Janus kinase (JAK) inhibitors: measures to minimise risk of serious side effects
This DHPC will inform healthcare professionals about the risk minimisation measures for certain serious side effects associated with Janus kinase (JAK) inhibitors used in chronic inflammatory disorders.
Amfepramone medicines: advice to patients about other treatment options
This DHPC will inform healthcare professionals on the conclusion of the re-examination of EMA’s recommendation on amfepramone-containing medicines and on the need to advise patients about other treatment options.
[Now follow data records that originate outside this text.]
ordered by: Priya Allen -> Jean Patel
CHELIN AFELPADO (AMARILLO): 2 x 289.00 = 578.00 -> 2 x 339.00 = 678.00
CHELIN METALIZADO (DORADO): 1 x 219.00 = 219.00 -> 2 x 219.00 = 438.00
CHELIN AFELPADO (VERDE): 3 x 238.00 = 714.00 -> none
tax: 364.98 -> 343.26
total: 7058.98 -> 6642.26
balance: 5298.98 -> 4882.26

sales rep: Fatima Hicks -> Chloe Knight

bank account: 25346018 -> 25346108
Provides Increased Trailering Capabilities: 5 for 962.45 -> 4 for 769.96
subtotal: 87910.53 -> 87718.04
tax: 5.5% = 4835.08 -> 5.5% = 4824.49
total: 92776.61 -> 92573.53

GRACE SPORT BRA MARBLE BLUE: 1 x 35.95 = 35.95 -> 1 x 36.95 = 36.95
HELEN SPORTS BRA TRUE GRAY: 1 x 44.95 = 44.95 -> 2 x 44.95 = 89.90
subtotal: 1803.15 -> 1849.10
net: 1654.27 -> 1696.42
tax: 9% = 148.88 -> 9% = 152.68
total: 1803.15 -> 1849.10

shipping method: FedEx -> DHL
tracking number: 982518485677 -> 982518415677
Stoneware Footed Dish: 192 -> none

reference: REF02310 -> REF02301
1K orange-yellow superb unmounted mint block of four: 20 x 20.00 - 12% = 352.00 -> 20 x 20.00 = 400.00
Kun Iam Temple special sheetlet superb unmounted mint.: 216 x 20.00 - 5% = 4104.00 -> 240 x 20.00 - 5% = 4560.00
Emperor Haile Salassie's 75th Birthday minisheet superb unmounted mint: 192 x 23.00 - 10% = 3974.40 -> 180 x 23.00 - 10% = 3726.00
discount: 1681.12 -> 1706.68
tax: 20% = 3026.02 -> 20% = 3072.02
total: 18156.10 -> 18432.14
The DHPC for amfepramone medicines will be forwarded to the Coordination Group for Mutual Recognition and Decentralised Procedures – Human (CMDh) and the DHPC for Janus kinase inhibitors will be forwarded to EMA’s human medicines committee (CHMP). Following the CHMDh and CHMP opinion, the DHPCs will be disseminated to healthcare professionals by the marketing authorisation holder, according to an agreed communication plan, and published on the ‘ Direct healthcare professional communications ’ page and in national registers in EU Member States.
1 Ytterberg SR, et al. Cardiovascular and cancer risk with tofacitinib in rheumatoid arthritis. New Engl J Med 2022; 386(4):316-326. doi: 10.1056/NEJMoa2109927
2 Co-ordination Group for Mutual Recognition and Decentralised Procedures - Human
Agenda of the PRAC meeting 24-27 October 2022
PRAC statistics: November 2022
- Safety signal assessments. A safety signal is information which suggests a new potentially causal association, or a new aspect of a known association between a medicine and an adverse event that warrants further investigation. Safety signals are generated from several sources such as spontaneous reports, clinical studies and the scientific literature. More information can be found under 'Signal management'.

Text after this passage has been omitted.